If you don't enjoy seeing and smelling gore, make sure you stay indoors for the next 3/4 days


----------



## MaidenScotland (Jun 6, 2009)

Some one in my building gave two sheep to the bowabs, the sheep have been living in the garage for the past 4 days.. the smell is indescribable


----------



## Lanason (Sep 1, 2009)

Happy Eid to everyone

enjoy peace and happiness with your families


----------



## aykalam (Apr 12, 2010)

MaidenScotland said:


> Some one in my building gave two sheep to the bowabs, the sheep have been living in the garage for the past 4 days.. the smell is indescribable


Are the sheep still alive? Most likely they will be slaughtered in the garage, so the smell will only get worse


----------



## MaidenScotland (Jun 6, 2009)

aykalam said:


> Are the sheep still alive? Most likely they will be slaughtered in the garage, so the smell will only get worse




I would doubt it...


----------



## canuck2010 (Jan 13, 2010)

Heard the "mooing" all last night.... saw the river of blood coming from the basement parking lot... the good thing is I think they are finished.
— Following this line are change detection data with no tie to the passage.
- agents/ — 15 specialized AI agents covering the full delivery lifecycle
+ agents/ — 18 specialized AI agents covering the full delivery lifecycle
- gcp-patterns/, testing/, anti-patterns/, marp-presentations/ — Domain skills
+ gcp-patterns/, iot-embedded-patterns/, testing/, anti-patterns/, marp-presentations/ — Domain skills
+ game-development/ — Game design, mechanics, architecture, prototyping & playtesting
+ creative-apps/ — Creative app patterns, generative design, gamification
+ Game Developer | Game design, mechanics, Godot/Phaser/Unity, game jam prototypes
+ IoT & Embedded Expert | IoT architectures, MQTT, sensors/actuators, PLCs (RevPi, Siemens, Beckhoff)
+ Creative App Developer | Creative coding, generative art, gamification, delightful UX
Not going outside today!


----------



## expatagogo (May 31, 2010)

canuck2010 said:


> Not going outside today!


Me either.


----------



## aykalam (Apr 12, 2010)

https://twitter.com/sharifkouddous/status/261783738122387456/photo/1/large


----------



## mamasue (Oct 7, 2008)

MaidenScotland said:


> Some one in my building gave two sheep to the bowabs, the sheep have been living in the garage for the past 4 days.. the smell is indescribable




I hope he was feeding and watering them....but I doubt it....
To most Egyptians it's food...
To others, it's a poor animal being kept in lousy conditions until it dies....

And don't even start me off on the bloody handprints everywhere!!!!


----------



## MaidenScotland (Jun 6, 2009)

It's the fact you cannot get away from it... the noise, smell, blood,,,,


----------